Work to be completed: Return, from the listing below, each line where the word "fill" appears.
+ + +
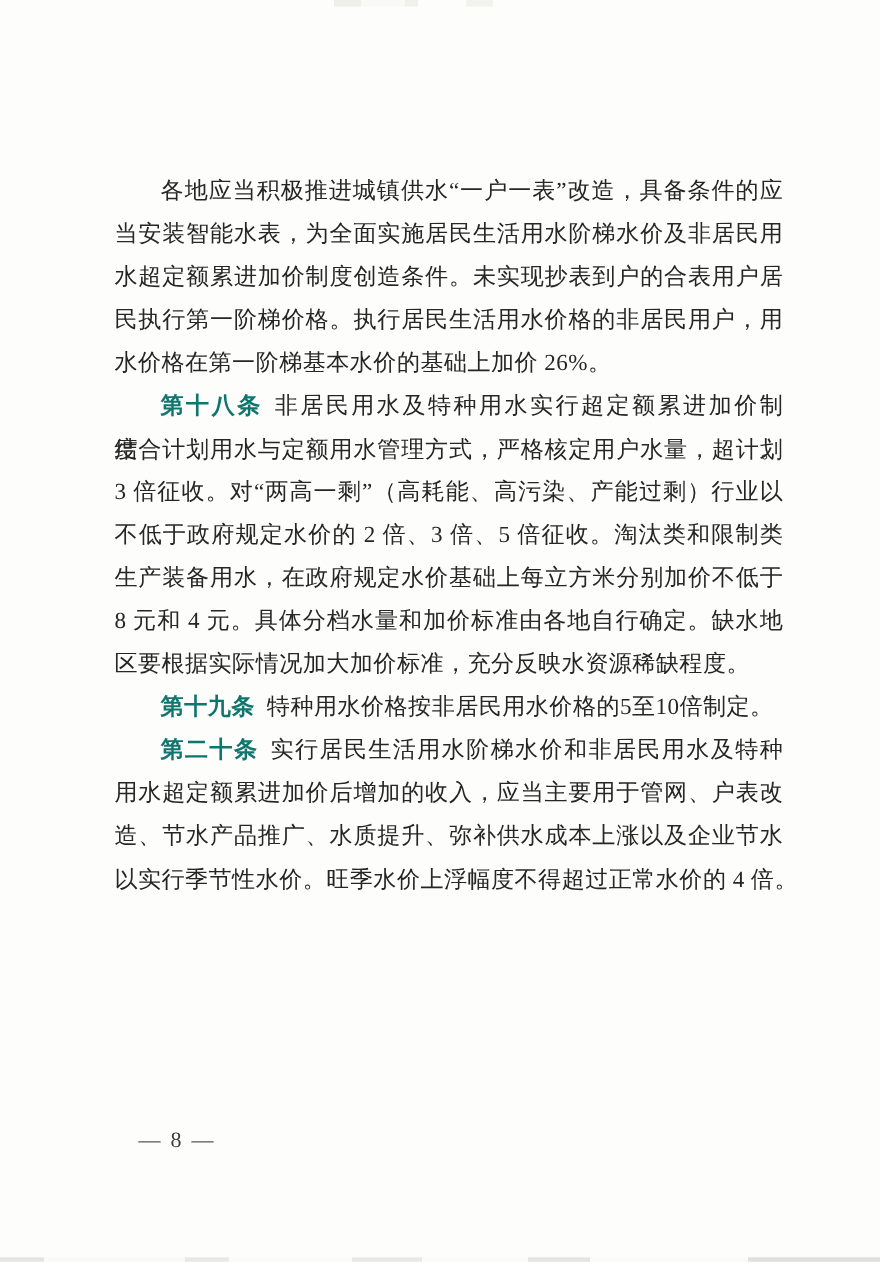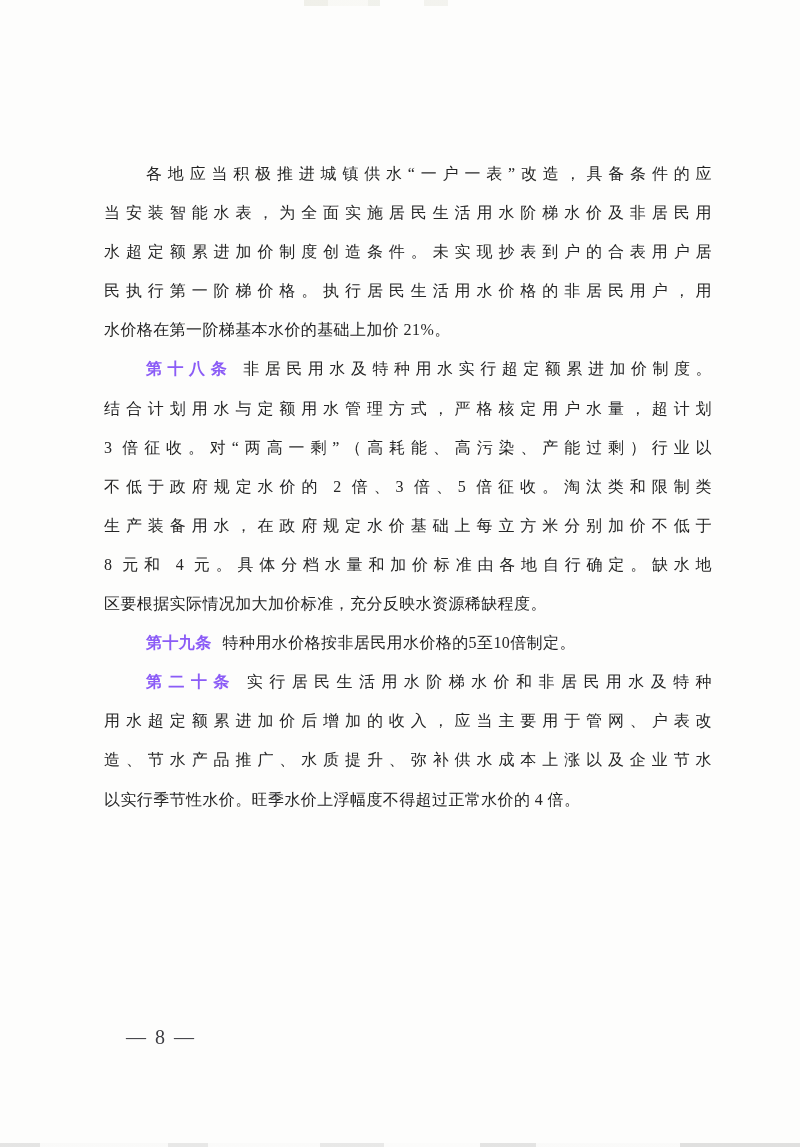--- a/index.html
+++ b/index.html
@@ -25,7 +25,7 @@
     width: 608px;
   }
   .line {
-    font-size: 16px;
+    font-size: 21px;
     line-height: 39.1px;
     height: 39.1px;
     color: #262626;

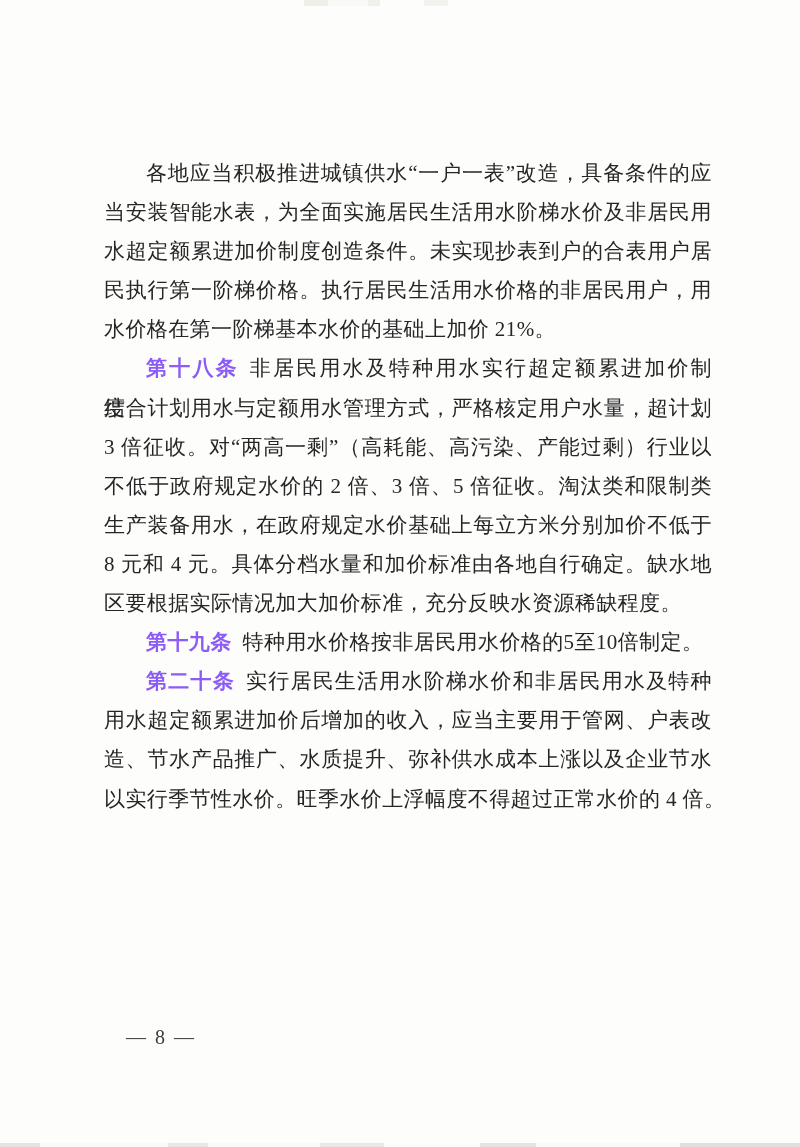--- a/index.html
+++ b/index.html
@@ -102,7 +102,7 @@
       <div class="line fill"><span>当安装智能水表，为全面实施居民生活用水阶梯水价及非居民用</span></div>
       <div class="line fill"><span>水超定额累进加价制度创造条件。未实现抄表到户的合表用户居</span></div>
       <div class="line fill"><span>民执行第一阶梯价格。执行居民生活用水价格的非居民用户，用</span></div>
-      <div class="line"><span>水价格在第一阶梯基本水价的基础上加价 21%。</span></div>
+      <div class="line"><span>水价格在第一阶梯基本水价的基础上加价 26%。</span></div>
       <div class="line fill indent"><span class="clause-title">第十八条</span><span>非居民用水及特种用水实行超定额累进加价制度。</span></div>
       <div class="line fill"><span>结合计划用水与定额用水管理方式，严格核定用户水量，超计划</span></div>
       <div class="line fill"><span>3 倍征收。对“两高一剩”（高耗能、高污染、产能过剩）行业以</span></div>

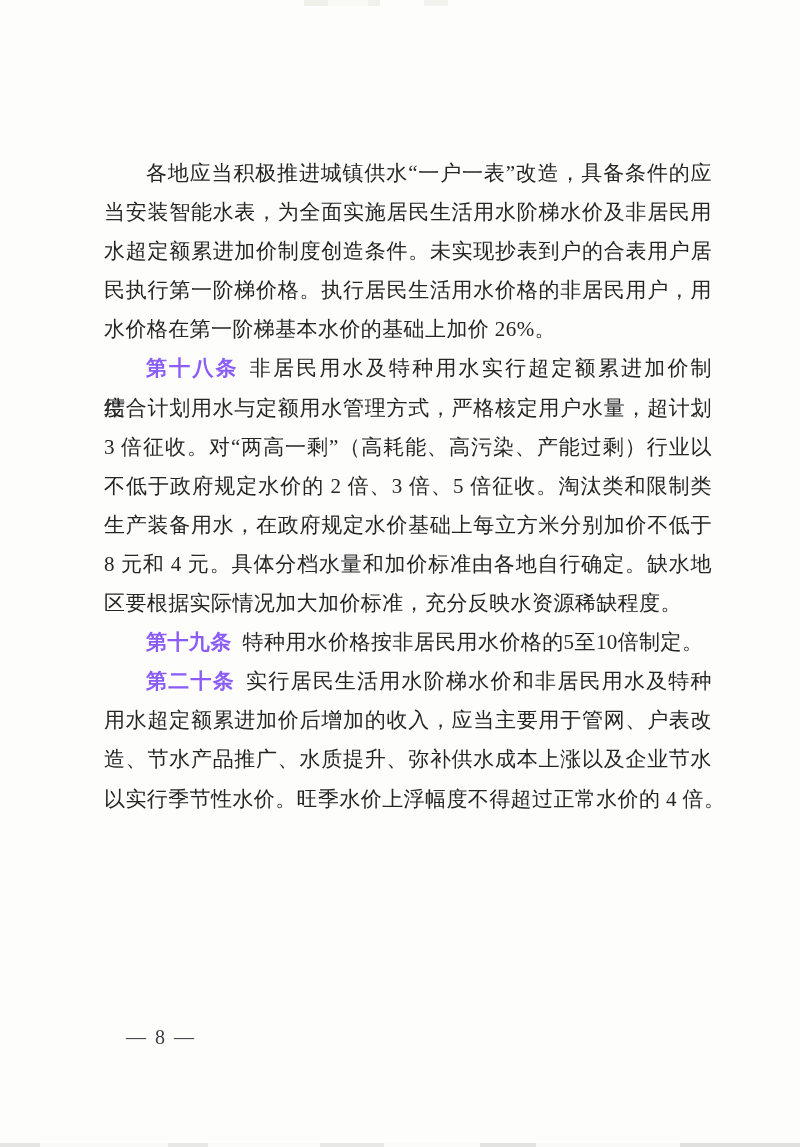--- a/index.html
+++ b/index.html
@@ -43,7 +43,7 @@
   }
   .clause-title {
     font-weight: 700;
-    color: #8b5cf6;
+    color: #0f766e;
     margin-right: 11px;
   }
   .page-number {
+ + +
Solution for this problem:
       <div class="line fill"><span>当安装智能水表，为全面实施居民生活用水阶梯水价及非居民用</span></div>
       <div class="line fill"><span>水超定额累进加价制度创造条件。未实现抄表到户的合表用户居</span></div>
       <div class="line fill"><span>民执行第一阶梯价格。执行居民生活用水价格的非居民用户，用</span></div>
       <div class="line fill indent"><span class="clause-title">第十八条</span><span>非居民用水及特种用水实行超定额累进加价制度。</span></div>
       <div class="line fill"><span>结合计划用水与定额用水管理方式，严格核定用户水量，超计划</span></div>
       <div class="line fill"><span>3 倍征收。对“两高一剩”（高耗能、高污染、产能过剩）行业以</span></div>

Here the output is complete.